*** Opening of Dataset excerpts ***

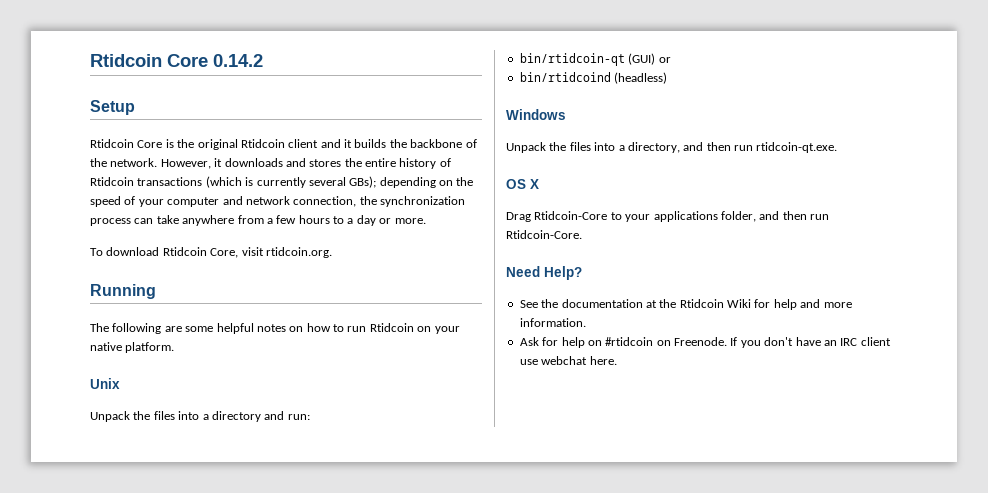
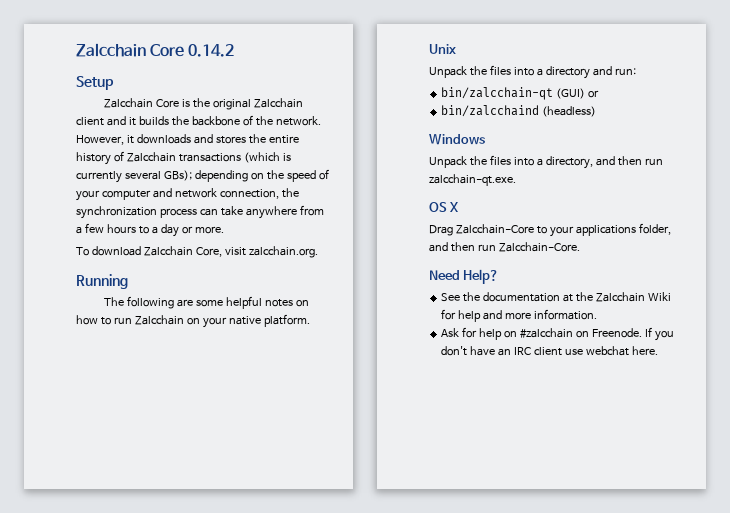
[90,54,162,67] Rtidcoin -> [76,43,146,57] Zalcchain
[90,139,134,148] Rtidcoin -> [103,98,153,108] Zalcchain
[240,139,285,148] Rtidcoin -> [253,98,303,108] Zalcchain
[90,177,134,186] Rtidcoin -> [126,152,176,162] Zalcchain
[162,247,207,256] Rtidcoin -> [143,246,193,256] Zalcchain
[265,247,332,258] rtidcoin.org. -> [248,246,318,258] zalcchain.org.
[369,323,414,332] Rtidcoin -> [134,315,184,325] Zalcchain
[519,53,625,66] bin/rtidcoin-qt -> [441,87,554,100] bin/zalcchain-qt
[519,72,611,82] bin/rtidcoind -> [441,105,540,117] bin/zalcchaind
[756,142,838,153] rtidcoin-qt.exe. -> [429,174,516,186] zalcchain-qt.exe.
[534,211,608,220] Rtidcoin-Core -> [455,224,534,234] Zalcchain-Core
[506,230,582,239] Rtidcoin-Core. -> [498,242,580,252] Zalcchain-Core.
[679,299,724,308] Rtidcoin -> [595,292,645,302] Zalcchain
[605,337,654,346] #rtidcoin -> [519,328,573,338] #zalcchain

*** Close of Dataset excerpts ***

▸ Task: The answer must be the lines of the entries above, written out exactly from the first through the one with "[519,72,611,82] bin/rtidcoind ->", and no pictures.

▸ Expected answer:
[90,54,162,67] Rtidcoin -> [76,43,146,57] Zalcchain
[90,139,134,148] Rtidcoin -> [103,98,153,108] Zalcchain
[240,139,285,148] Rtidcoin -> [253,98,303,108] Zalcchain
[90,177,134,186] Rtidcoin -> [126,152,176,162] Zalcchain
[162,247,207,256] Rtidcoin -> [143,246,193,256] Zalcchain
[265,247,332,258] rtidcoin.org. -> [248,246,318,258] zalcchain.org.
[369,323,414,332] Rtidcoin -> [134,315,184,325] Zalcchain
[519,53,625,66] bin/rtidcoin-qt -> [441,87,554,100] bin/zalcchain-qt
[519,72,611,82] bin/rtidcoind -> [441,105,540,117] bin/zalcchaind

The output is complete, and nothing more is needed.